Впрочем, сама информация, содержащаяся внутри, тоже как-то не особенно радовала. 'Девчонка у меня. Хотите увидеть её живой - приходите вдвоем. И никаких копов!'.
***
В дом Кобальта Джонса мы с Хамским заявились уже ближе к вечеру: отчасти потому, что остаток светового дня мы посвятили некоторым очень важным делам, а отчасти потому, что это же традиция: приходить к злодеям в гости ночью.

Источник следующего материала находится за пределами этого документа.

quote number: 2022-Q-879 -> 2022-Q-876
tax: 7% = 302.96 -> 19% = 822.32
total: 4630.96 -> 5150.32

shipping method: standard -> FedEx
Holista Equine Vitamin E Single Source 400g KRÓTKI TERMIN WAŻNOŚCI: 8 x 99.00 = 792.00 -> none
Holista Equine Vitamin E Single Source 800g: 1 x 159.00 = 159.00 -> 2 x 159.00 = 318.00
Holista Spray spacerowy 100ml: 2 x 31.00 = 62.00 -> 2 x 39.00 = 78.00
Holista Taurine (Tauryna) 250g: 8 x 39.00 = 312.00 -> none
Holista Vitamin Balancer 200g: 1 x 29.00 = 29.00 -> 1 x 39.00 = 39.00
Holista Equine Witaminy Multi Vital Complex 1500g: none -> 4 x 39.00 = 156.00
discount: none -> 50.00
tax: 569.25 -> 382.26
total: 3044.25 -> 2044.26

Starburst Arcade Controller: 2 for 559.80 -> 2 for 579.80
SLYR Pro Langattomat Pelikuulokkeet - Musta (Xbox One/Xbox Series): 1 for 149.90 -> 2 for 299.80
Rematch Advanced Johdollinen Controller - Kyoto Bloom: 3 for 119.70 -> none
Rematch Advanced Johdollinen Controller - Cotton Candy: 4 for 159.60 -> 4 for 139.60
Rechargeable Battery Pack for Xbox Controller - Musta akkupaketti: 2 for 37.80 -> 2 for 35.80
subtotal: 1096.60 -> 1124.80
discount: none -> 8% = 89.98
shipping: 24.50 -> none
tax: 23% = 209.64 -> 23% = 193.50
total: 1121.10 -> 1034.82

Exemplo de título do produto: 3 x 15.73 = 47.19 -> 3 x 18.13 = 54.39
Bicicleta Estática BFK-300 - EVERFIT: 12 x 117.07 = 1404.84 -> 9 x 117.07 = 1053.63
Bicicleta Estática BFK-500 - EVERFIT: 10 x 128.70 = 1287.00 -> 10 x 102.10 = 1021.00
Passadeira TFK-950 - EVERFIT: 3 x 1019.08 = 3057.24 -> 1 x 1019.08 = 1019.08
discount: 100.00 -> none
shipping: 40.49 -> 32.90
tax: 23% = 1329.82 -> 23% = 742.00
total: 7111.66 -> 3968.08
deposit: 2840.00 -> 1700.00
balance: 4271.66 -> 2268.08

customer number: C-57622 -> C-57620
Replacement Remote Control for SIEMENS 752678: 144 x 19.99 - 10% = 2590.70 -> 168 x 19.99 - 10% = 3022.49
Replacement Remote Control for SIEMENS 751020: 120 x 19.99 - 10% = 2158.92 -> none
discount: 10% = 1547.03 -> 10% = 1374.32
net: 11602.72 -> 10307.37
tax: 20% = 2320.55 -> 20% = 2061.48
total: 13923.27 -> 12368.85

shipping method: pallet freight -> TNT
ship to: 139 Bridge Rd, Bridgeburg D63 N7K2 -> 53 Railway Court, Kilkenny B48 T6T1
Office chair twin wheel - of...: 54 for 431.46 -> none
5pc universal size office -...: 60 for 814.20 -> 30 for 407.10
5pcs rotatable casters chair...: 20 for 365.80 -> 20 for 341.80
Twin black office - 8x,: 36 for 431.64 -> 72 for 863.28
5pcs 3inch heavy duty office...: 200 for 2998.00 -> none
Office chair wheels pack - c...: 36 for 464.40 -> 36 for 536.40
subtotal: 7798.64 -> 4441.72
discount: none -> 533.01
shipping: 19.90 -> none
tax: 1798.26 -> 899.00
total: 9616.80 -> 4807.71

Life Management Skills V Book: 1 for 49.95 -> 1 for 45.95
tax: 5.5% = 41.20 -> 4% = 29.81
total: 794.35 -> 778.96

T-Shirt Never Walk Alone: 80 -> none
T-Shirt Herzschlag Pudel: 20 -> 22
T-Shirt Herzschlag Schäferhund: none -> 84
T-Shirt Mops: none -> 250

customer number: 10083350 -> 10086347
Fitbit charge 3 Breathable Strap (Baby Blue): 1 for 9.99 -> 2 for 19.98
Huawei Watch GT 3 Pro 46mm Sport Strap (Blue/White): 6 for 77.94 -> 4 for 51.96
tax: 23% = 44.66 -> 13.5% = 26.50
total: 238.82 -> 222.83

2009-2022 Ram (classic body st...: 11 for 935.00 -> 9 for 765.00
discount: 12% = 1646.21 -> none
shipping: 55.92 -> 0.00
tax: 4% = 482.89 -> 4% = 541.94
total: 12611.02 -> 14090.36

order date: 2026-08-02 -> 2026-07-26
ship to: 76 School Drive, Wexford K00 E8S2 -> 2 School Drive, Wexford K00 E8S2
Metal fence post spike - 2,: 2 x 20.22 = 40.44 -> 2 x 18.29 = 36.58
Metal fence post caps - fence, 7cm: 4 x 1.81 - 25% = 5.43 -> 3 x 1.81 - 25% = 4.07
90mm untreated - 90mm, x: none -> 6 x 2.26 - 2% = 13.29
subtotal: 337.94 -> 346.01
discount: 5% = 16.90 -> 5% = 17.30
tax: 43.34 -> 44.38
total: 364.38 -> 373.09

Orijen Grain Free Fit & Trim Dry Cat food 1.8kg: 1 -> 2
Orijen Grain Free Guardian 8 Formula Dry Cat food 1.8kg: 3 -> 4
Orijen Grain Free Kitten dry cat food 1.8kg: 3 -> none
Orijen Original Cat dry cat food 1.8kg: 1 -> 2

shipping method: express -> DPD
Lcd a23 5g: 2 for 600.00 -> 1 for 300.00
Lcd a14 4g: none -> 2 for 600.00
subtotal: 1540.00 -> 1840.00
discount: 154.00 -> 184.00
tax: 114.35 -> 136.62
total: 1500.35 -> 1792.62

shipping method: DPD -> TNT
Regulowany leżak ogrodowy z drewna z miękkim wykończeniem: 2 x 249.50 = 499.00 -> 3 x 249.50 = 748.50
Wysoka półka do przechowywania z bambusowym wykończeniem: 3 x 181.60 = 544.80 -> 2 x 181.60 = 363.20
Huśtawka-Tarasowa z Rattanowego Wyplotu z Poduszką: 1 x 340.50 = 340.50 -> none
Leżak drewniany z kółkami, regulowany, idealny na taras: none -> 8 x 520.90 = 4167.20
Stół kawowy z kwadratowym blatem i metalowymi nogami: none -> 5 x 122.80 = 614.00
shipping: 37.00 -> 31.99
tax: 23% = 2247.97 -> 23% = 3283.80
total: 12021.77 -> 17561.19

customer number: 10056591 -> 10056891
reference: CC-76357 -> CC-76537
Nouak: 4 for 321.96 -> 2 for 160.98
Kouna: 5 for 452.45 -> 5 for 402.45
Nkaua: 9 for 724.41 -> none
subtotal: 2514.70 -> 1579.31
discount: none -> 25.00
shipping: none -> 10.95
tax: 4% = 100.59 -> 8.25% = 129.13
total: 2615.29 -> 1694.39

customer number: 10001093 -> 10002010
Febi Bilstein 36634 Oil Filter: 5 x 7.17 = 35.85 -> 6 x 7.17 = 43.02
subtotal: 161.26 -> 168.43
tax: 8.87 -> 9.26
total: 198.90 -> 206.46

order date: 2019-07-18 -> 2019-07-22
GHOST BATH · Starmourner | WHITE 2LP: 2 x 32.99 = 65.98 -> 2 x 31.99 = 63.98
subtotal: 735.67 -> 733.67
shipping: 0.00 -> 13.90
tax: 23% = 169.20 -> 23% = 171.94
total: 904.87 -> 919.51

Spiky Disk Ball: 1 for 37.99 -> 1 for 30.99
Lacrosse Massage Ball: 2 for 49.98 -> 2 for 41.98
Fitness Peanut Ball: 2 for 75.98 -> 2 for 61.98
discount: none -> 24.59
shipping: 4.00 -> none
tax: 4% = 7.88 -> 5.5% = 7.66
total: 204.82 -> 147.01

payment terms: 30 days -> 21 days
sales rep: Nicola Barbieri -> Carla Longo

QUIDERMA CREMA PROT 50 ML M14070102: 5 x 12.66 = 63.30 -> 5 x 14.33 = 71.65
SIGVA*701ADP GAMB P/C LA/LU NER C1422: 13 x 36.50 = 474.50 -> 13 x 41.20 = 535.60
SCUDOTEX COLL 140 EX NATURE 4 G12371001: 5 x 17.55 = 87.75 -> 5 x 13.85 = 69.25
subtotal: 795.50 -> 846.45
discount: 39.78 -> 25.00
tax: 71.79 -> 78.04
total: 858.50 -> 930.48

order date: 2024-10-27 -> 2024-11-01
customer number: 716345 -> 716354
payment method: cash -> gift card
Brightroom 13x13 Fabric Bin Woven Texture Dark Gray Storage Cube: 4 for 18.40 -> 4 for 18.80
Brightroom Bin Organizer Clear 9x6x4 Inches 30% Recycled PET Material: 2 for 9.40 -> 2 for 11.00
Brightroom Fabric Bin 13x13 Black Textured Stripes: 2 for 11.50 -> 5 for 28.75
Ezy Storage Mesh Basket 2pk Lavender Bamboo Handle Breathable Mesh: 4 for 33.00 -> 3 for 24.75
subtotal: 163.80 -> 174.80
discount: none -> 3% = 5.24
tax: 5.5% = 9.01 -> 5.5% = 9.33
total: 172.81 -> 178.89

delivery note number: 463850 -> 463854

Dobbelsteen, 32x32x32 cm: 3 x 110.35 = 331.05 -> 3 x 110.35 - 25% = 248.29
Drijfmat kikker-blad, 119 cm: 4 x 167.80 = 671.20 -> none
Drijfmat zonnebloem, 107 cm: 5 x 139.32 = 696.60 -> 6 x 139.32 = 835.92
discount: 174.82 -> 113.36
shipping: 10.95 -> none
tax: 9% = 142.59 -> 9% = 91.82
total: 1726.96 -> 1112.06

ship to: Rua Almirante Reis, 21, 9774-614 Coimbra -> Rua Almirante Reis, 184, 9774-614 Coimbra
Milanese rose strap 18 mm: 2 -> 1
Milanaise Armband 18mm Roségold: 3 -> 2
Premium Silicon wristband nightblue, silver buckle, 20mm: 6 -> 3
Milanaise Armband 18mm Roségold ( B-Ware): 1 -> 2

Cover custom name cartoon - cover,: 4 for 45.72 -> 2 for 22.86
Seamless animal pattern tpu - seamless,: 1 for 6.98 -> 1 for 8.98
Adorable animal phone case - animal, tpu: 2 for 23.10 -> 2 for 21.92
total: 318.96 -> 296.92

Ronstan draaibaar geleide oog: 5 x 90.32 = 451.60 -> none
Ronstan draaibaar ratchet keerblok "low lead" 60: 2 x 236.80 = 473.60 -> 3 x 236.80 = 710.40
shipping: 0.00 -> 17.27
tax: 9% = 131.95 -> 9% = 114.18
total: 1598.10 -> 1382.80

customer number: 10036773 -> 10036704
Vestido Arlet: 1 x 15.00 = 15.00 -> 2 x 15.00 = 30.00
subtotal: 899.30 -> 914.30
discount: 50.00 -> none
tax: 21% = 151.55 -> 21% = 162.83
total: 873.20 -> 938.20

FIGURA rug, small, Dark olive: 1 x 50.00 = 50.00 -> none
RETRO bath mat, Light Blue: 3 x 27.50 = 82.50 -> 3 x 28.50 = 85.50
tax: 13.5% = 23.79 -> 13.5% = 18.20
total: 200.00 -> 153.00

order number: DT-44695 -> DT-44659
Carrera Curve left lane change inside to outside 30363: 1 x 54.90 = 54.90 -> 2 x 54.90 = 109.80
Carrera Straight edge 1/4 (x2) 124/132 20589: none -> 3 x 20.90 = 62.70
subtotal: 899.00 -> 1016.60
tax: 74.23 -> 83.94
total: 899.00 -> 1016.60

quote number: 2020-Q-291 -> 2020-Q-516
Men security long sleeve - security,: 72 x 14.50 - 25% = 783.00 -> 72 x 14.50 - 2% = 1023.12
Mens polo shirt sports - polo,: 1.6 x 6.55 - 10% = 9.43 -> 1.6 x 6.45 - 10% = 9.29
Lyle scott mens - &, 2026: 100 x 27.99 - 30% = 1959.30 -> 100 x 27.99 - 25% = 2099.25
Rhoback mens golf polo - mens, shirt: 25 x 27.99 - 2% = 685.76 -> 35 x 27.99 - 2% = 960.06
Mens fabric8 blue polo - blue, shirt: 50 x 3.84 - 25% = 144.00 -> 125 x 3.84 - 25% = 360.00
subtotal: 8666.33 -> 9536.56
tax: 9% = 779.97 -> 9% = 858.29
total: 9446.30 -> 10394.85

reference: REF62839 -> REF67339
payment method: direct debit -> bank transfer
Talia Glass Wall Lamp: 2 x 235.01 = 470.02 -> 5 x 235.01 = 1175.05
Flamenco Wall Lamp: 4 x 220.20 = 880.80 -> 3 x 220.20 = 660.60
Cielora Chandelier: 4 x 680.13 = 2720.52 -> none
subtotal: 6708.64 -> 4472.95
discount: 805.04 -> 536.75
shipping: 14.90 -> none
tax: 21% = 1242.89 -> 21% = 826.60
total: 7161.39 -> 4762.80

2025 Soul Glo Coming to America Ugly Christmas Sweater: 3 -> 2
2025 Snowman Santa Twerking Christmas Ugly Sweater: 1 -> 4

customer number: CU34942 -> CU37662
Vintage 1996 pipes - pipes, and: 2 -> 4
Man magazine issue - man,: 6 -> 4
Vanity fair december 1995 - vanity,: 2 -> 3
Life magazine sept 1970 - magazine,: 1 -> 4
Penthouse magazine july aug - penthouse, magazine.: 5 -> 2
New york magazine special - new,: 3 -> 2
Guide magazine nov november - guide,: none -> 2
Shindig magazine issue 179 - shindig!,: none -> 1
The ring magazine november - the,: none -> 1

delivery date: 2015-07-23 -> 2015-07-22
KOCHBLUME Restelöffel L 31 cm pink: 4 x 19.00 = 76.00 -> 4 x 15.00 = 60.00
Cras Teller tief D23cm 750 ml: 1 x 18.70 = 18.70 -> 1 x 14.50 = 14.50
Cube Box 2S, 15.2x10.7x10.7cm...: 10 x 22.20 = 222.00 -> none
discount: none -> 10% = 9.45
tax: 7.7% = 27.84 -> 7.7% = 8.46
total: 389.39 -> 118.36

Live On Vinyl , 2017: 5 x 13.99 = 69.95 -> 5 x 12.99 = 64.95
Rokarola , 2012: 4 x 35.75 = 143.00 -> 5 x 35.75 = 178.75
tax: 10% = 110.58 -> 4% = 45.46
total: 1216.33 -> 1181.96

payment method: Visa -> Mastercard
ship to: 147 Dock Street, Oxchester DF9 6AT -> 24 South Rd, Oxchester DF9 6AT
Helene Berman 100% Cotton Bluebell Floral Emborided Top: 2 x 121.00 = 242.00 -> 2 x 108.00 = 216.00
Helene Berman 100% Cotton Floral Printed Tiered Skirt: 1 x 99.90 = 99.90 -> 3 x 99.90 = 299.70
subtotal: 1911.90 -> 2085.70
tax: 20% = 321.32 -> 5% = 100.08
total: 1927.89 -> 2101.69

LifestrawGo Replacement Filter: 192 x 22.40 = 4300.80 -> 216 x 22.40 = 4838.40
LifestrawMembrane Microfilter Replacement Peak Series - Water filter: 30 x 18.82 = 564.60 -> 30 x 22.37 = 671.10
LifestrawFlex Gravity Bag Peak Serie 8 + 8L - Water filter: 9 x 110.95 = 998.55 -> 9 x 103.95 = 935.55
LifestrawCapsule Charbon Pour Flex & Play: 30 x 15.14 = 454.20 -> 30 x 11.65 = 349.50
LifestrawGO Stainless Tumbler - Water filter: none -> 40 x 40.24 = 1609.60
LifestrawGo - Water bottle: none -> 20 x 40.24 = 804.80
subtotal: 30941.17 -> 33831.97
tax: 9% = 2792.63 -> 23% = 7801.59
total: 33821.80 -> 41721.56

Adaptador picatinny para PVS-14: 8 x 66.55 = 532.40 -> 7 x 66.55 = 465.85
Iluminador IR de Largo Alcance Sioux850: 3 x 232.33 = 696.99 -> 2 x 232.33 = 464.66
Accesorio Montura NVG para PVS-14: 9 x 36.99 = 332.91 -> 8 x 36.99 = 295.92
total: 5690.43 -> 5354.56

Тут следует особо заметить, что жил коварный гном в небольшой пристройке к их общему с Арнольдом Броммом автосервису, и, судя по виду так называемого жилища, являлся закоренелым, махровым маньяком-девственником. Стены небольшой комнатенки, вперемежку обклеенные фотографиями полуобнаженных мускулистых бородатых женщин и выдержками какого-то сектанстко-террористического толка, навевали мысли о шикарной докторской диссертации по девиантной психологии. А вот подозрительные мешки с самопальной взрывчаткой - о бренности всего сущего. Сидящая на стуле посреди комнаты Морвид оптимизма так же не прибавляла.
– Похоже, меня нагнули и собираются поиметь. Вот только удовольствия от этого, увы, никакого.
Морвид приветствовала нас в своем неповторимом стиле, и то, что она была не только связана, но еще и опутана проводками подозрительного вида, похоже, нисколько её не смущало. Потрясающе целостная личность.
– Ну и что ты тут делаешь?
– Мрачно поинтересовался Мордерд тоном оскорбленного папаши.
– Уж точно не тебя дожидаюсь!
– Настолько эмоционально, насколько позволяла взрывчатка, прореагировала Хамская.
– Надеюсь, вы догадались привести с собой копов? Что, нет? Ну вы и придурки!
Восхищение и уважение причудливо смешались в её взгляде и свисте.
– Где Джонс?
Каюсь, я крайне невежливо прервал трогательное семейное воссоединение, но когда где-то рядом бродит живой дееспособный псих - становится как-то не до нежностей.
– Чушка ты моя, бородастенькая!
– Ласково, будто подзывая кабанчика на убой, пропела Морвид.
– Иди сюда, сиськи покажу!
Мы с Хамским на несколько мгновений остолбенели, а я, вдобавок, почувствовал, как мучительно заливаюсь краской. Впрочем, страстный призыв сестры моего друга не остался без внимания. Раздался дробный топоток и на сцене появилось новое действующее лицо.